It hits Eve, then, what’s so wickedly familiar about tonight. The gentle ease of Villanelle’s touch. The dread creeping up the back of Eve’s throat. The two of them wandering about an old city that, so shared, feels oddly new. All that’s missing: an axe, a body, a gun.

“I thought you would like Prague,” Villanelle says, and Eve fails to see the relevance. “People say it’s pretty. It has character. I think neither – it is boring most of the time. But it likes Christmas, don’t you think?” She swallows awkwardly, then presses on: “I’ve been here since October. It was like I woke up and suddenly it was pretending to be a fairy tale, it’s funny. But it’s ugly beneath.”
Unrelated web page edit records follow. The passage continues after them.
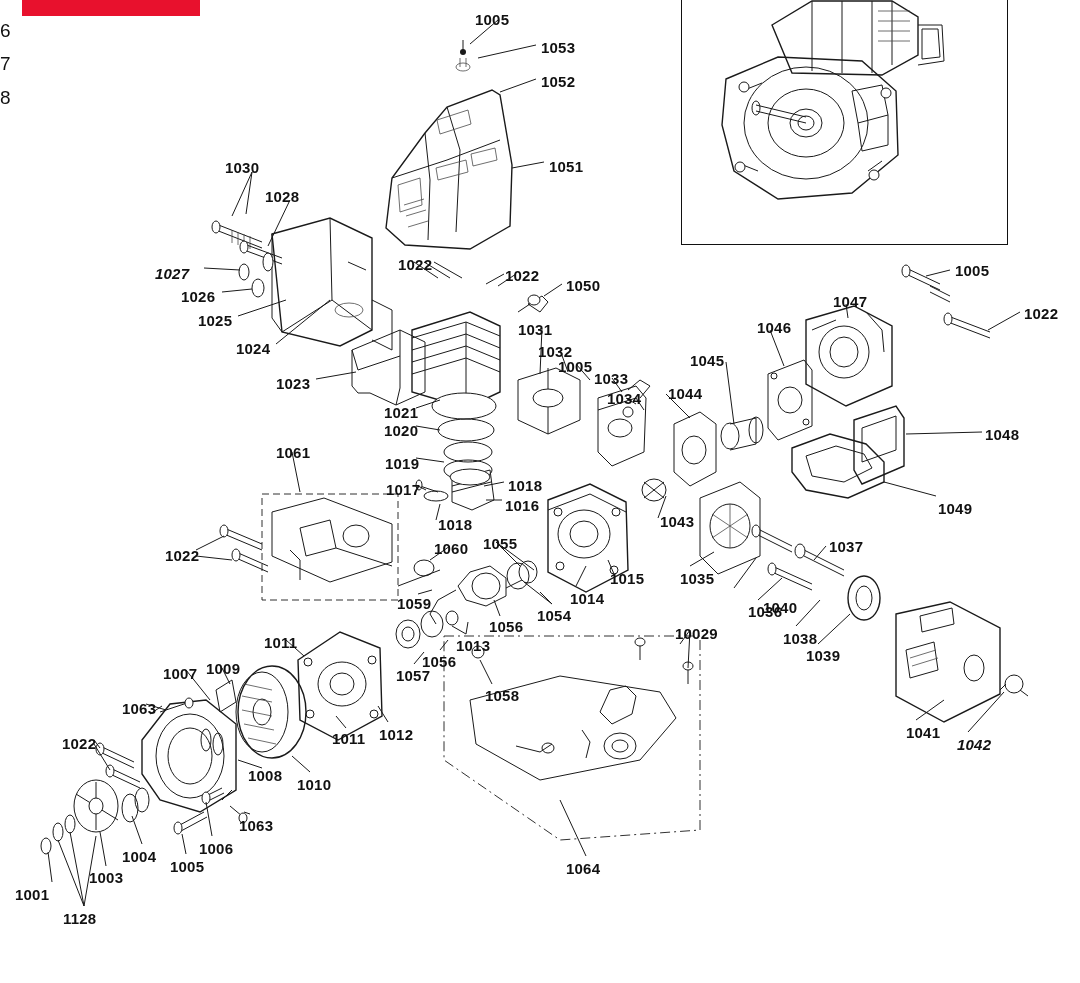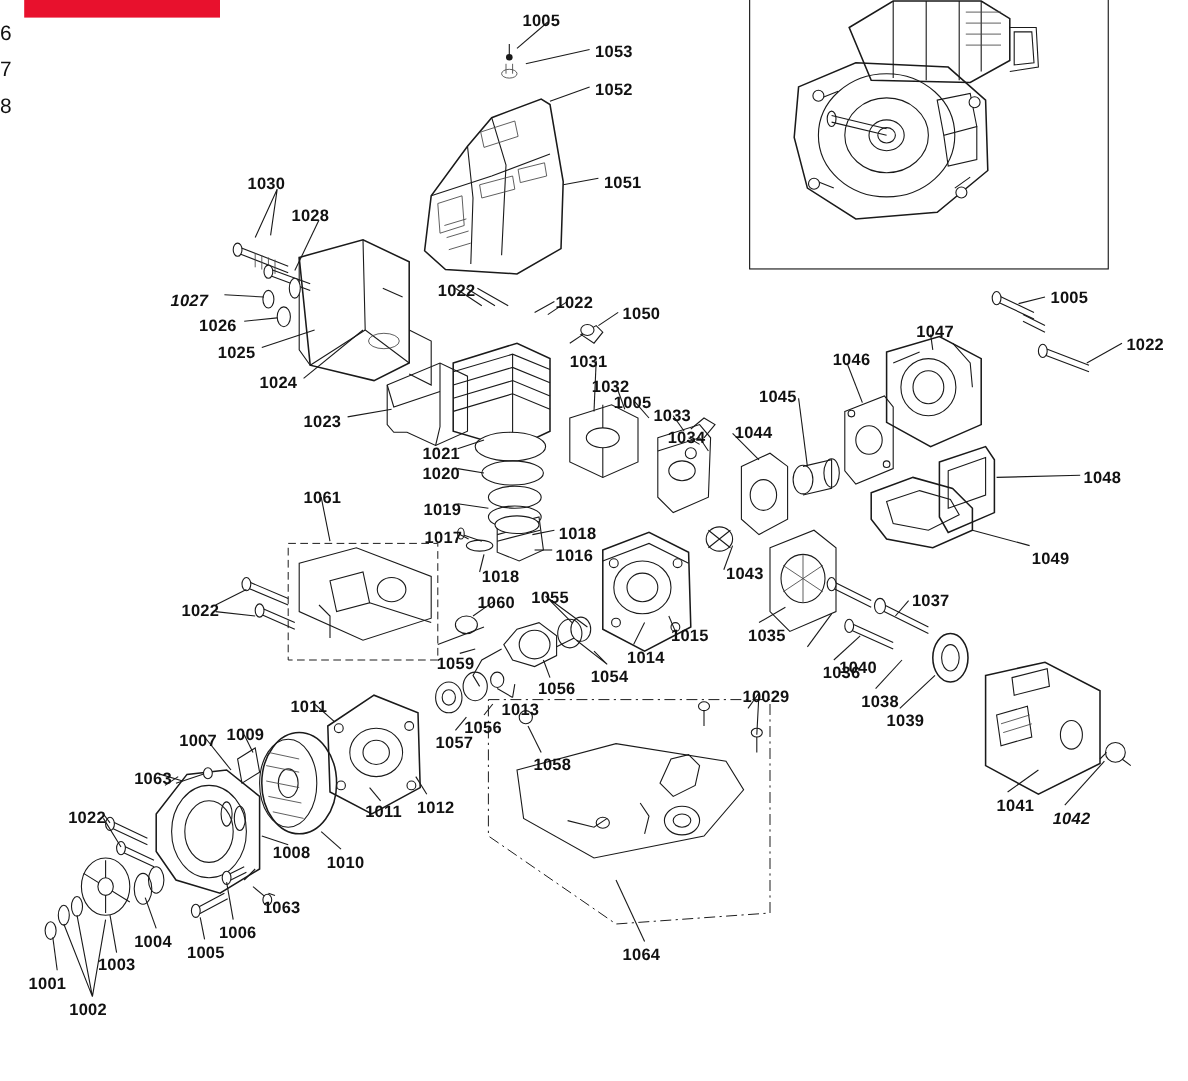--- a/index.html
+++ b/index.html
@@ -548,18 +548,18 @@
       <div class="callout" style="left: 379px; top: 726px;">1012</div>
       <div class="callout" style="left: 122px; top: 700px;">1063</div>
       <div class="callout" style="left: 62px; top: 735px;">1022</div>
       <div class="callout" style="left: 248px; top: 767px;">1008</div>
       <div class="callout" style="left: 297px; top: 776px;">1010</div>
       <div class="callout" style="left: 239px; top: 817px;">1063</div>
       <div class="callout" style="left: 199px; top: 840px;">1006</div>
       <div class="callout" style="left: 122px; top: 848px;">1004</div>
       <div class="callout" style="left: 170px; top: 858px;">1005</div>
       <div class="callout" style="left: 89px; top: 869px;">1003</div>
-      <div class="callout" style="left: 26px; top: 886px; text-align: center;">1001</div>
-      <div class="callout" style="left: 63px; top: 910px;">1002</div>
+      <div class="callout" style="left: 15px; top: 886px; text-align: center;">1001</div>
+      <div class="callout" style="left: 63px; top: 910px;">1128</div>
       <div class="callout" style="left: 566px; top: 860px;">1064</div>
     </div>
 
 </div>
 
 </body></html>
Villanelle takes that aborted step now, and tilts her head back in the direction they came from, the crowded market square. “I can point out the ugly bits, if you want? You’ll like it.”

Eve looks at her – not her hands, her feet, not the black sky – and wonders how she ever said no. No in her kitchen, no in Paris, then no at her own home again, no after no until Rome; how did she ever have the strength, the will?

But when, she has to ask, was anything ever fixed by holding hands?

“You told me you wanted it to stop,” Villanelle continues. “So do I. This…” She spreads a hand flat and wide, tilted towards Eve. “This is not stopping. This is making it worse.”

Eve shakes her head, scrunching up her face against the cold air. “Then why invite me?”

“Because you aren’t the problem. We aren’t the problem. I think _this_ ,” she stresses the word again, shrugging her shoulders in frustration, “is the problem. You know?”

No. Eve doesn’t know. What she _knows_ is that Villanelle has her dangling on a string, and this has proven it: Eve Polastri, made a decision then reneged on it, flew across the continent for it, tangled in a stranglehold. What she _knows_ is…sweaty palms, the restless shuffle of her feet. A voice that says _cut the cord_.

“Why,” Eve asks deliberately, “did you leave the note, Villanelle?”

Villanelle presses her lips together in a twisted grimace. “I told you. It was a just in case.”

“Just in case I – what? Just in case I was as weak as you thought?”

“No, Eve – “

But Eve can’t hear it. She cuts across, “I can’t _do it_ again.” Panic wells in her chest; she might drop through the floor, disappear. Or, worse, the opposite – worse, she might feel it all at once. “I can’t do it again. Not this – whatever you do, this tugging me around, leaving me stupid clues, flying across the continent for you. _Manipulating_ me. You shot me! Remember? – I won’t do it. Not this. No.”

And Eve’s just flinging out words now, hurling them and hoping they’re sharp enough, hoping they don’t hit bone. She says, “I’m leaving you.” And she meant to say just _I’m leaving_ , no _you_ , but that’s how it comes out and now they both have to sit with it.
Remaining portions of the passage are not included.